By JEAN TARBETT HARDIMAN
HUNTINGTON, W. Va.
For some patients who have had knee replacement surgery and undergone the subsequent physical therapy, getting the second knee replaced is not an idea they relish. But with a new technology available, the prospect may not be as intimidating.
Dr. Vivek Neginhal of Scott Orthopedic Center, who also serves as director of St. Mary’s Regional Joint Replacement Center, has begun offering this year a new knee replacement option. It involves the patient getting an exact custom implant created through advanced digital imaging technology to create a complete “map” of the knee, and then 3-D printing technology used to develop a precise wax mold that helps form the metal component of the total knee.
It’s intended to create an exact fit, so that the surgeon does not have to cut away or alter any tissue to place the implant, which has been done with traditional “off the shelf” implants to get them to fit. Less alteration of the person’s regular tissue means quicker recovery and less post-surgery pain.
Just like every face is different, every knee is different, Neginhal said. It’s accurate to less than a millimeter, and getting that exact fit means the joint won’t be sent reeling, so to speak, trying to adapt to a foreign shape, he said.
“I believe ConforMIS can present a number of significant advantages to patients, providers and payers without increasing hospital costs and while reducing the need for costly inpatient rehabilitation care,” said Neginhal, who is part of a gradually growing trend across the country among orthopedists.
In Huntington, the custom knees are also offered by Dr. Felix Cheung, one of the partners practicing in Cabell Huntington Hospital’s and Marshall’s Department of Orthopaedics.
“That’s a great knee. I’ve been doing it six months now. It’s worked well,” said Cheung, chief of orthopedic oncology, vice chairman of operations for Marshall Orthopaedics and Cabell, and an associate professor at Marshall. “It’s attractive in the sense that early data has shown people have faster recovery and their knee feels more normal. ... They do seem to recover faster and they seem to be happier than the people who have had traditional knees I’ve done, but not everyone is a good candidate. The idea is to give you back the knee God gave you. If you have so much arthritis that the knee is already misshapen, we don’t want to give you a misshapen knee.
“I’m happy this technology is available even in rural West Virginia. That’s the exciting part. You don’t have to go out of town with this technology here,” Cheung said.

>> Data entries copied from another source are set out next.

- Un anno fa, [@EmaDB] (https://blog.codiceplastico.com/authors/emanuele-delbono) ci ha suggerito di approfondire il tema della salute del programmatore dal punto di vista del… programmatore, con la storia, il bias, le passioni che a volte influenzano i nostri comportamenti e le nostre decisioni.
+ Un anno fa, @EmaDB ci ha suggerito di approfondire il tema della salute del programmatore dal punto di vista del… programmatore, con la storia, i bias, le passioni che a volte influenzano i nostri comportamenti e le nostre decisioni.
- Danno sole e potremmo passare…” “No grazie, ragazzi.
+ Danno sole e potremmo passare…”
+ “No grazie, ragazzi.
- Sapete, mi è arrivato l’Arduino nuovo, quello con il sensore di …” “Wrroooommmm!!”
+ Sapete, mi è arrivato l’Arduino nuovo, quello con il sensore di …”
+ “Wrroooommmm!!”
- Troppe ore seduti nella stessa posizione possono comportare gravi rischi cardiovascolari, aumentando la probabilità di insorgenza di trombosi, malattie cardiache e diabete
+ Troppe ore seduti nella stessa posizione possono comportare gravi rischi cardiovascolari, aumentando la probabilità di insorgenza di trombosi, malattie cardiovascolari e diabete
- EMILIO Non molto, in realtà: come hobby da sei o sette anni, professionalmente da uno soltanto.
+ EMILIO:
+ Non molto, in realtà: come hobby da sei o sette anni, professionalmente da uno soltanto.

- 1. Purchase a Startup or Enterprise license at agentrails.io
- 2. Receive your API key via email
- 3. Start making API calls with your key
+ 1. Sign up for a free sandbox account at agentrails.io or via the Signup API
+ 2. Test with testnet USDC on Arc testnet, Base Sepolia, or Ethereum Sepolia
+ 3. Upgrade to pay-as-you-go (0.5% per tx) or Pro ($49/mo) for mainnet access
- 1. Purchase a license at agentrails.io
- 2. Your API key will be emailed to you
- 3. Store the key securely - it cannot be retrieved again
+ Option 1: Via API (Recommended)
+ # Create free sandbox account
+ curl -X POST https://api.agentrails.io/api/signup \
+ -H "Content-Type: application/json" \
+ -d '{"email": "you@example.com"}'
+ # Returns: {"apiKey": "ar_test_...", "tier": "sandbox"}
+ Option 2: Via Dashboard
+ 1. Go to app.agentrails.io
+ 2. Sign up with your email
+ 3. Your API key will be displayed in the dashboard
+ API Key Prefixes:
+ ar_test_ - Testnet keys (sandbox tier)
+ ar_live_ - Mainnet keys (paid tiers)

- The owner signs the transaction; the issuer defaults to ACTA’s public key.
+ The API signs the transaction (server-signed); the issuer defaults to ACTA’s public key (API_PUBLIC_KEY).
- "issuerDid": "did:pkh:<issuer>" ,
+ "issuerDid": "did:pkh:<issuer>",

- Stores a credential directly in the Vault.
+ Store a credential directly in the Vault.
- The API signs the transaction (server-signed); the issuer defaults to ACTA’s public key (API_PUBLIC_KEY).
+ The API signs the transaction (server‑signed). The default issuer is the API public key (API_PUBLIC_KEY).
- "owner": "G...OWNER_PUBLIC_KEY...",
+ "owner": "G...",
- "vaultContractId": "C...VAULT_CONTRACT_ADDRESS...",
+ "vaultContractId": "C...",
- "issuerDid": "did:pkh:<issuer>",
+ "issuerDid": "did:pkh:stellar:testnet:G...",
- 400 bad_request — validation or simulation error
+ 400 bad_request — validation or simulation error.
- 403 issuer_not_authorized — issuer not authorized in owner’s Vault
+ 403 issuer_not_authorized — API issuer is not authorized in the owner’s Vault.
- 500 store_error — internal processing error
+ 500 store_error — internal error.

“These techniques are phenomenal and keep getting better and better,” said Dr. Ali Oliashirazi, who chairs the orthopedics department at Cabell and Marshall. He emphasized that despite the technique, he thinks the best predictors of success in the outcomes are the physician and the institution where surgery is performed.
The notion that custom-fit implants produce faster recoveries has been spot on in the case of 60-year-old Debbie Hicks of St. Albans, who has had two knees replaced by Neginhal, the left replaced through the traditional method in 2012 and the right knee replaced this year with a new designer implant. With the first knee, she intended to go back to work after two weeks, but it took three to feel up to it, she said. With the second knee, replaced in May, she was back to work two weeks later, no problems.
“After two weeks, I would go to therapy and then go on to work. ... It was a whole lot different,” she said. Two months later, she’s back to her usual activities, including walking and working in the yard. And that’s especially good news considering it’s still very early in the recovery process, Neginhal said. Usually, it takes six months for any knee replacement to fully recover.
Neginhal now has done about 15 of the surgeries.
Larry Workman of Louisa, Kentucky, started noticing trouble with his knees from osteoarthritis a few years before the surgery. He started having trouble doing the things he loved — gardening and working in his vineyard.
“I love to hunt. I went out to Kansas to go hunting and [was in terrible pain]. I thought, ‘I’m going to have to do something,”’ the 70-year-old said.
He started with cortisone injections, but those weren’t having the desired results. In May, he became one of Neginhal’s pioneers in getting a customized total knee implant from a 3-D model.
3-D printing is an increasingly used type of manufacturing in which components are built not by cutting away material to create a certain shape, but adding successive layers of a substance until the layers create the shape. The exact design for the component, in this case a knee implant, is entered into the computerized 3-D printing machine before it’s produced.
Creating an exact match for each patient had been cost prohibitive before 3-D printing, Neginhal said. While it does have a slightly higher sticker price, that likely won’t affect patients with insurance and Medicare, and it can save money in post-surgery therapies, Neginhal said.
Workman had surgery on May 6 and was up and walking at the hospital the day of the surgery. Ten days after surgery, he was riding a stationary bike as part of physical therapy and he was able to fully rotate the pedals.